Carlinhos, parte dois
Em outro momento, aqui mesmo no FoiHoje, escrevi sobre Carlos, conhecido como Carlinhos das Mulheres em Tejipió e redondezas. É importante lembrar, antes de tudo, que Carlinhos é uma pessoa em sofrimento psíquico, tem uma idade mental em descompasso com a idade cronológica, e que às vezes é acometido por uma profunda depressão, mas se for bem amado e cuidado consegue viver linear e tranquilamente, distribuindo sorrisos por onde passa.
Naquela ocasião relatei a tristeza que foi ver a mente frágil de Carlinhos ser abocanhada pela ideologia neopentecostal. Ela havia corroído o que tinha de mais alegre e espontâneo em sua figura. Lamentei isso, talvez em tom exagerado. Foi o espanto. Relevem.

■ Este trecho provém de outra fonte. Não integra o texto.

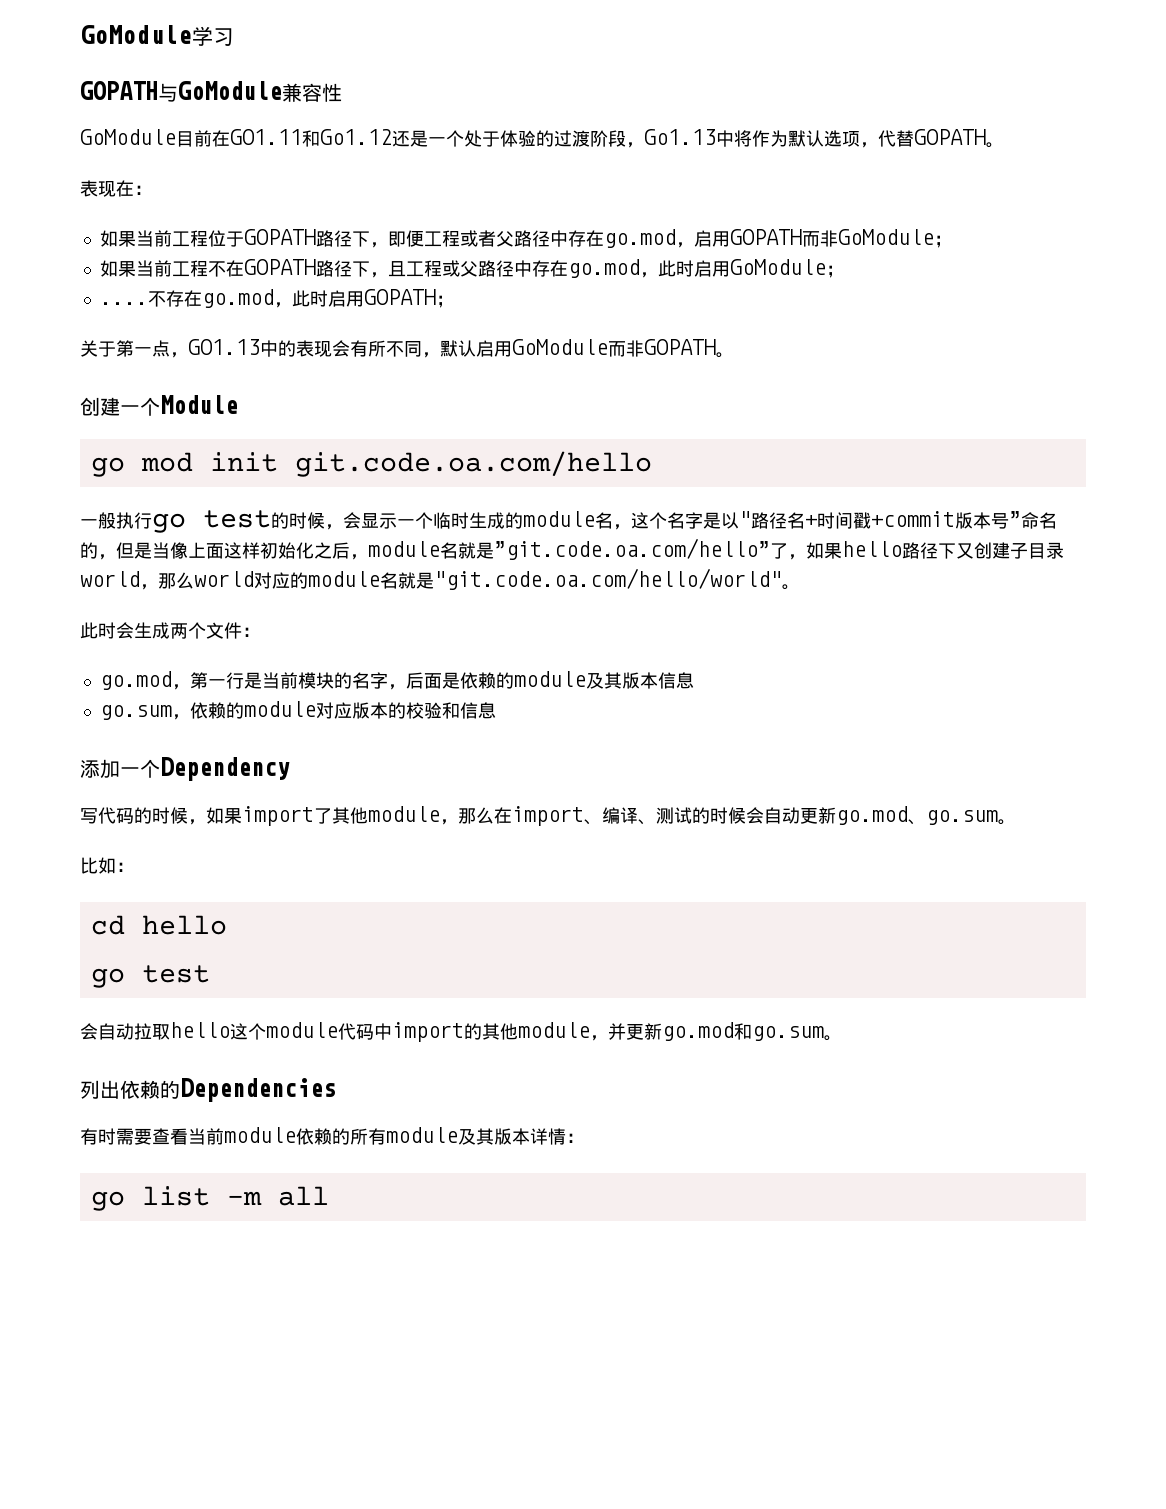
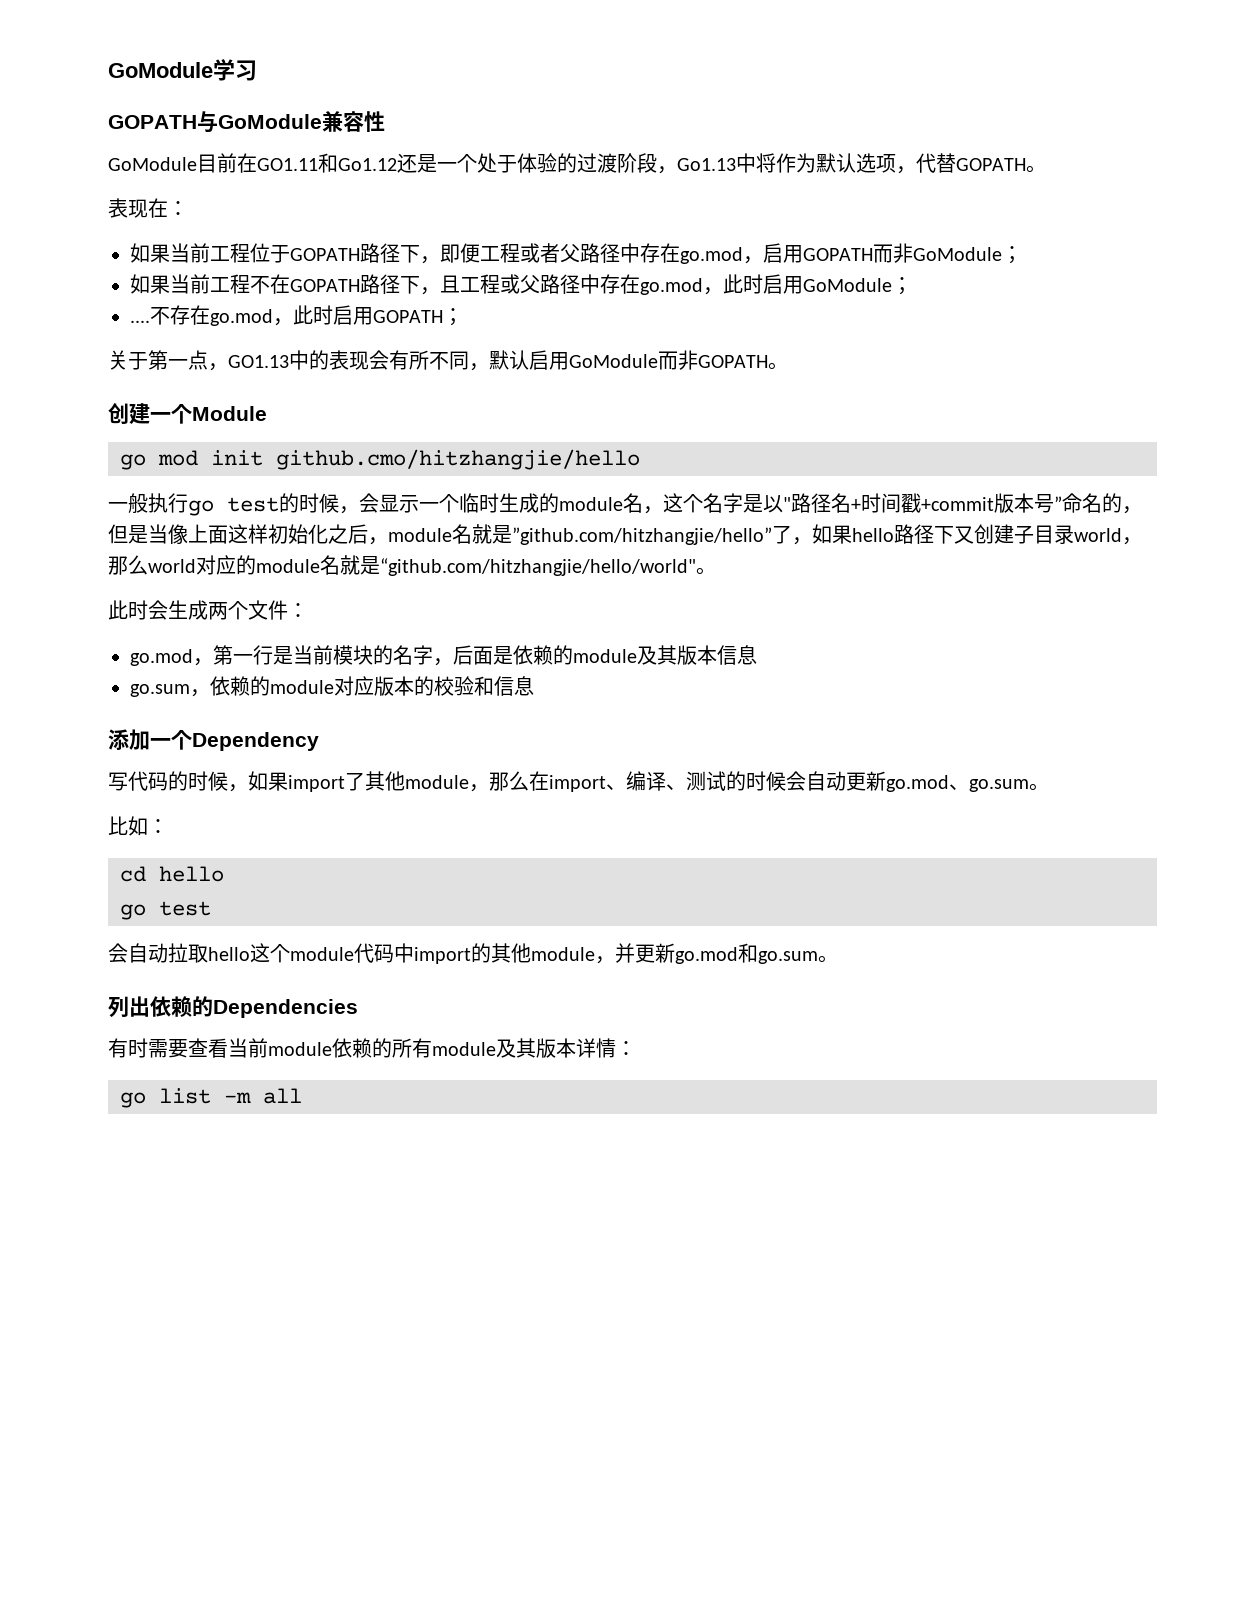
- go mod init git.code.oa.com/hello
+ go mod init github.cmo/hitzhangjie/hello
- 一般执行go test的时候，会显示一个临时生成的module名，这个名字是以"路径名+时间戳+commit版本号”命名的，但是当像上面这样初始化之后，module名就是”git.code.oa.com/hello”了，如果hello路径下又创建子目录world，那么world对应的module名就是"git.code.oa.com/hello/world"。
+ 一般执行go test的时候，会显示一个临时生成的module名，这个名字是以"路径名+时间戳+commit版本号”命名的，但是当像上面这样初始化之后，module名就是”github.com/hitzhangjie/hello”了，如果hello路径下又创建子目录world，那么world对应的module名就是“github.com/hitzhangjie/hello/world"。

Há quase um mês atrás minha mãe reencontrou Carlinhos. E nem fez esforço para isso: ele estava parado à frente de nossa casa. Estava sentando, com os cotovelos apoiado nos joelhos e as mãos segurando a cabeça. Chorava contidamente. Ao vê-lo, minha mãe acudiu, levantou-o e perguntou o que lhe havia acontecido. Ele soltou as rédeas do choro e falou sem cerimônia:
— As pessoas da minha casa não cuidam de mim, me deixam jogado na rua. E me deixam com fome, tô com fome, não tomei banho, tô a uma hora dessas na rua... Nem o dinheiro da minha aposentadoria eu vejo, quando sai, eles pegam e pronto. Tem sido assim desde que minha mãe morreu.
Minha mãe ouviu ele falar pacientemente. Quando desabafou, o choro esmoreceu, e um dedo de calmaria chegou, ela perguntou se ele não queria entrar para jantar e listou: tem pão novo, café quente, cuscuz, ovo frito, charque assada, suco de acerola.
— Você quer, Carlinhos?
— Quero papa. Minha mãe fazia papa para mim. Você faz papa?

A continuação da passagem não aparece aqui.